SMQTK Architecture Overview

SMQTK is mainly comprised of 4 high level components, with additional sub-modules for tests, utilities and other control structures.

Data Abstraction

An important part of any algorithm is the data its working over and the data that it produces. An important part of working with large scales of data is where the data is stored and how its accessed. The smqtk.representation module contains interfaces and plugins for various core data structures, allowing plugin implementations to decide where and how the underlying raw data should be stored and accessed. This potentially allows algorithms to handle more data that would otherwise be feasible on a single machine.

class smqtk.representation.SmqtkRepresentation

Interface for data representation interfaces and implementations.

Data should be serializable, so this interface adds abstract methods for serializing and de-serializing SMQTK data representation instances.

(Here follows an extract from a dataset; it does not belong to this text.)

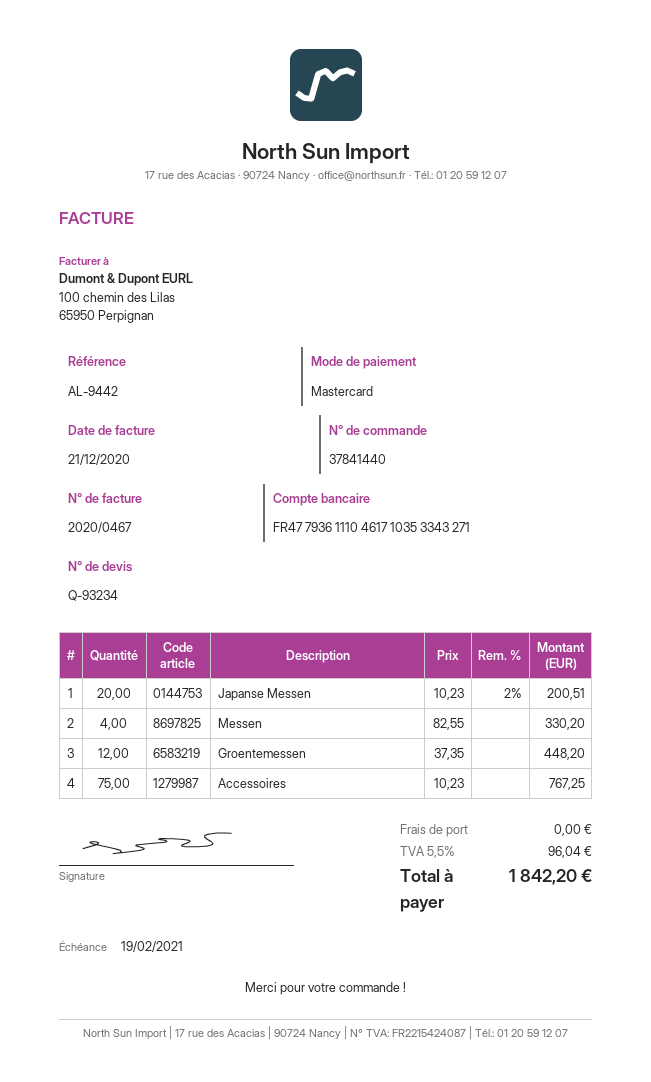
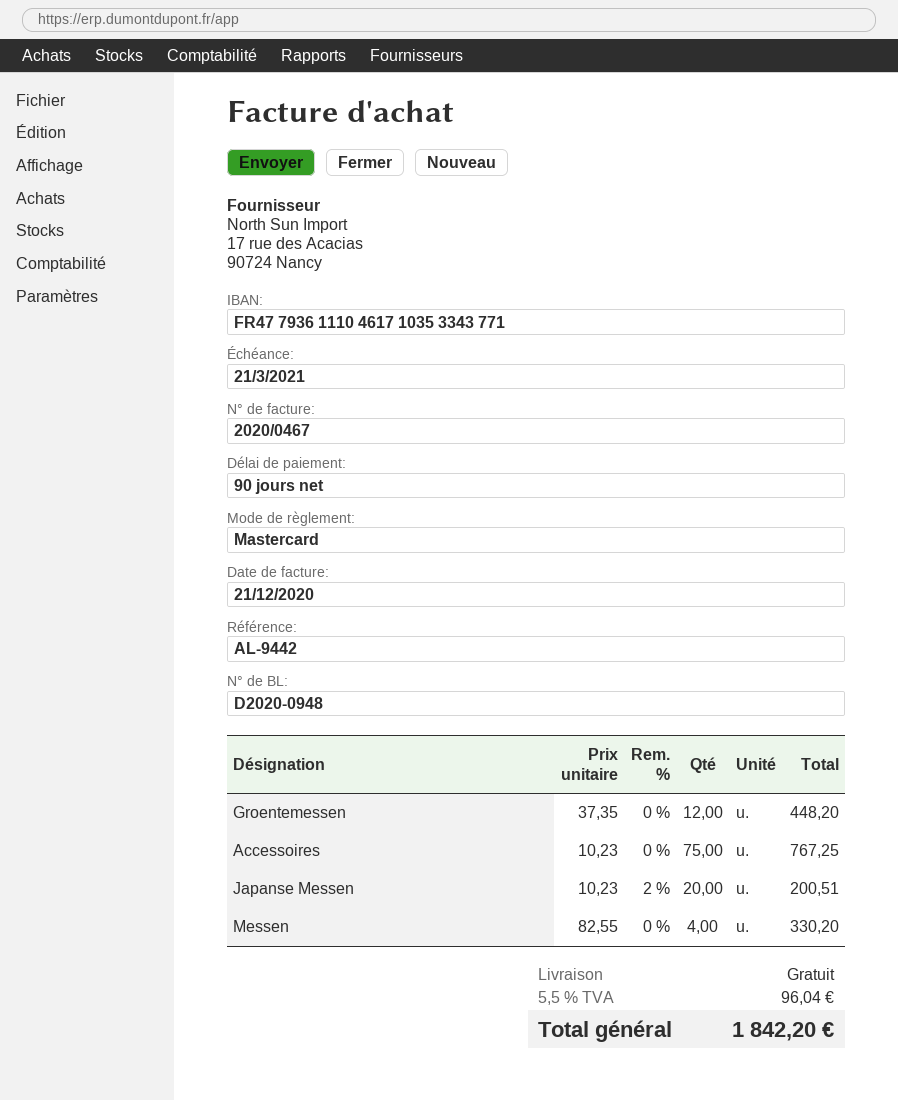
due date: 2021-02-19 -> 2021-03-21
bank account: FR4779361110461710353343271 -> FR4779361110461710353343771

Data Representation Structures

The following are the core data representation interfaces.

Note:

It is required that implementations have a common serialization format so that they may be stored or transported by other structures in a general way without caring what the specific implementation is. For this we require that all implementations be serializable via the pickle (and thus cPickle) module functions.

DataElement

class smqtk.representation.data_element.DataElement

Abstract interface for a byte data container.

The primary “value” of a DataElement is the byte content wrapped. Since this can technically change due to external forces, we cannot guarantee that an element is immutable. Thus DataElement instances are not considered generally hashable. Specific implementations may define a __hash__ method if that implementation reflects a data source that guarantees immutability.

UUIDs should be cast-able to a string and maintain unique-ness after conversion.

clean_temp()

Clean any temporary files created by this element. This does nothing if no temporary files have been generated for this element yet.

content_type()

Returns:Standard type/subtype string for this data element, or None if the content type is unknown. Return type:str or None

classmethod from_uri(uri)

Construct a new instance based on the given URI.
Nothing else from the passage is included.